Scientists at Tokyo Tech have developed a new cell-free protein crystallization (CFPC) method that is expected to advance research in structural biology. The technique will enable the analysis of unstable proteins that could not be studied using conventional methods, say the scientists, who add that analyzing these types of proteins will increase our knowledge of cellular processes and functions.
The team published its study “Cell-free protein crystallization for nanocrystal structure determination” in Scientific Reports.
Microscopic protein crystals are found in living cells and help sustain processes like immune system activation, protein storage, and protection. To better understand the relationship between protein crystals’ structure and function, in-cell protein crystallization (ICPC) has been used to directly observe protein crystals in living cells to ensure high-quality crystals without the need for purification processes or complex screening methods.

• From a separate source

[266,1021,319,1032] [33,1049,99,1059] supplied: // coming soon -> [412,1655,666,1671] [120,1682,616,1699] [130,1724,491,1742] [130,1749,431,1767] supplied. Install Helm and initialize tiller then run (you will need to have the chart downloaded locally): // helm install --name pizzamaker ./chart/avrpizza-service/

However, despite ICPC’s many advantages, few structures were reported because the crystals formed in living cells didn’t have the size and quality that was required for analysis, according to a research team from Japan led by Takafumi Ueno, PhD, of Tokyo Tech. They set their sights on developing a better method that would make protein crystallization and analysis more efficient and effective. The result—CFPC—is a hybrid between in vitro protein crystallization and ICPC and reportedly allows rapid and direct formation of protein crystals without the need for complicated crystallization and purification methods.
“ICPC is expected to become an important tool in crystal structure analysis but we need a method to obtain better resolution protein crystal structures. So, we focused on establishing high-quality protein crystallization using CFPC with small-scale and rapid reactions,” notes Ueno, who heads his own lab.

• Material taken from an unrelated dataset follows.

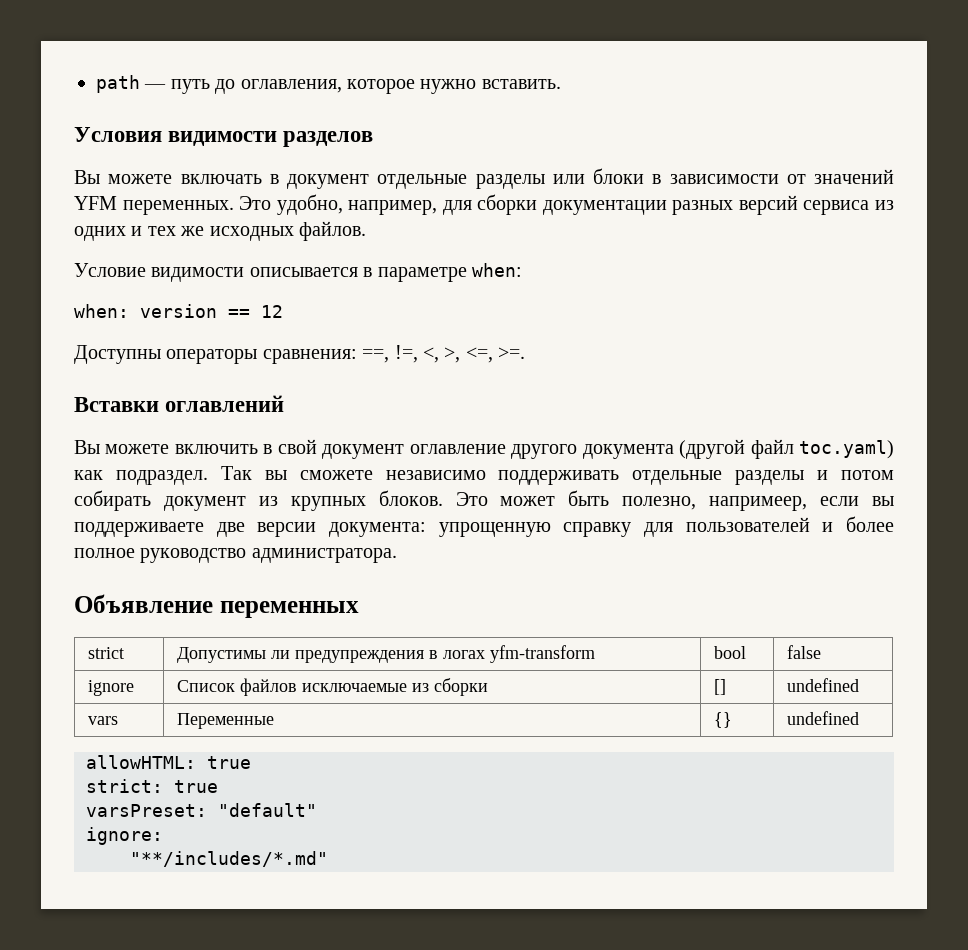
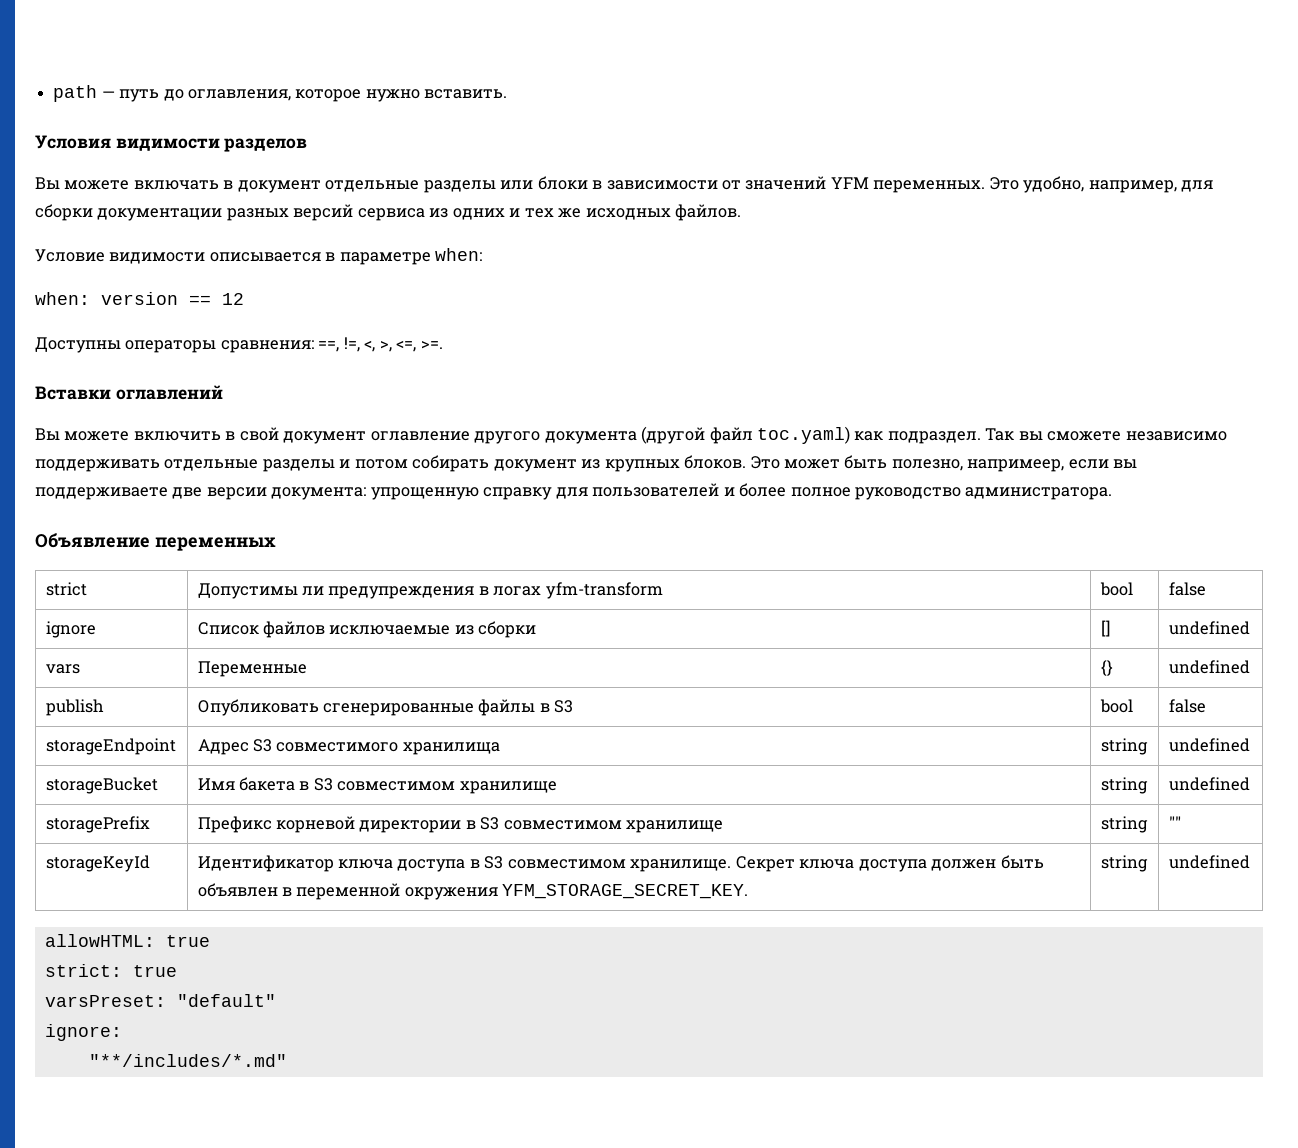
(860, 718) none -> [45,699,104,716] [197,699,574,716] [1099,699,1133,713] [1168,699,1206,713] [45,738,176,755] [197,739,500,755] [1100,738,1148,755] [1168,738,1250,752] [45,777,158,794] [197,777,557,794] [1100,777,1148,794] [1168,777,1250,791] [45,816,150,833] [197,816,724,833] [1100,816,1148,833] [1168,816,1181,829] [45,855,150,872] [197,855,1044,872] [197,883,749,900] [1100,855,1148,872] [1168,855,1250,869] // publish | Опубликовать сгенерированные файлы в S3 | bool | false // storageEndpoint | Адрес S3 совместимого хранилища | string | undefined // storageBucket | Имя бакета в S3 совместимом хранилище | string | undefined // storagePrefix | Префикс корневой директории в S3 совместимом хранилище | string | "" // storageKeyId | Идентификатор ключа доступа в S3 совместимом хранилище. Секрет ключа доступа должен быть объявлен в переменной окружения YFM_STORAGE_SECRET_KEY. | string | undefined

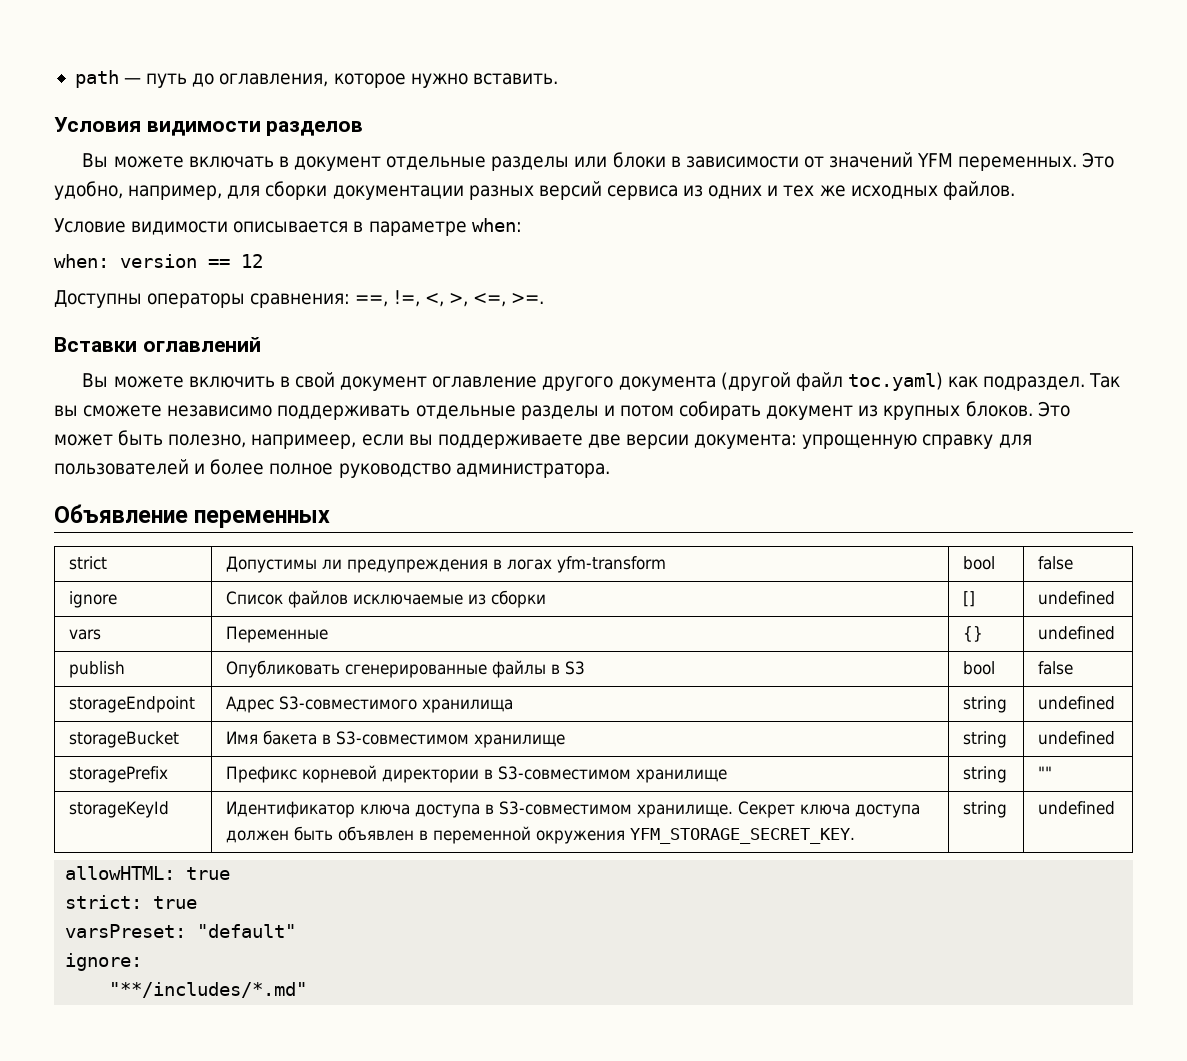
[253,739,399,752] S3 совместимого -> [279,696,418,710] S3-совместимого
[313,778,456,791] S3 совместимом -> [336,731,470,745] S3-совместимом
[480,817,622,830] S3 совместимом -> [498,766,632,780] S3-совместимом
[484,856,626,869] S3 совместимом -> [499,801,633,815] S3-совместимом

“We have succeeded in crystallization and structure determination of nano-sized polyhedra crystal (PhC) at a high resolution of 1.80 Å. Furthermore, nanocrystals were synthesized at a reaction scale of only 20 μL using the dialysis method, enabling structural analysis at a resolution of 1.95 Å. To further demonstrate the potential of CFPC, we attempted to determine the structure of crystalline inclusion protein A (CipA), whose structure had not yet been determined,” write the investigators.

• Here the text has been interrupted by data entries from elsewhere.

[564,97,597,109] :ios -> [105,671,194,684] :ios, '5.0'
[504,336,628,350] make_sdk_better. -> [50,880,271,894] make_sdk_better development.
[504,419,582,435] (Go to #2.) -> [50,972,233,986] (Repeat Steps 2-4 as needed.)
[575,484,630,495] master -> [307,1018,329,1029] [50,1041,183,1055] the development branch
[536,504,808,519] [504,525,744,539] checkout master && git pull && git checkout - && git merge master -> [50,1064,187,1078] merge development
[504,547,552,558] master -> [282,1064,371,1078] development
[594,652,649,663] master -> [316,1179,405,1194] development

“We added chemical reagents as a twinning inhibitor to the CFPC solution, which enabled us to determine the structure of CipA at 2.11 Å resolution. This technology greatly expands the high-throughput structure determination method of unstable, low-yield, fusion, and substrate-biding proteins that have been difficult to analyze with conventional methods.”
“The high-quality protein crystals produced by our method will expand the horizons of structural determination and provide us with useful and unprecedented insights into the complex environment of living cells,” said Ueno.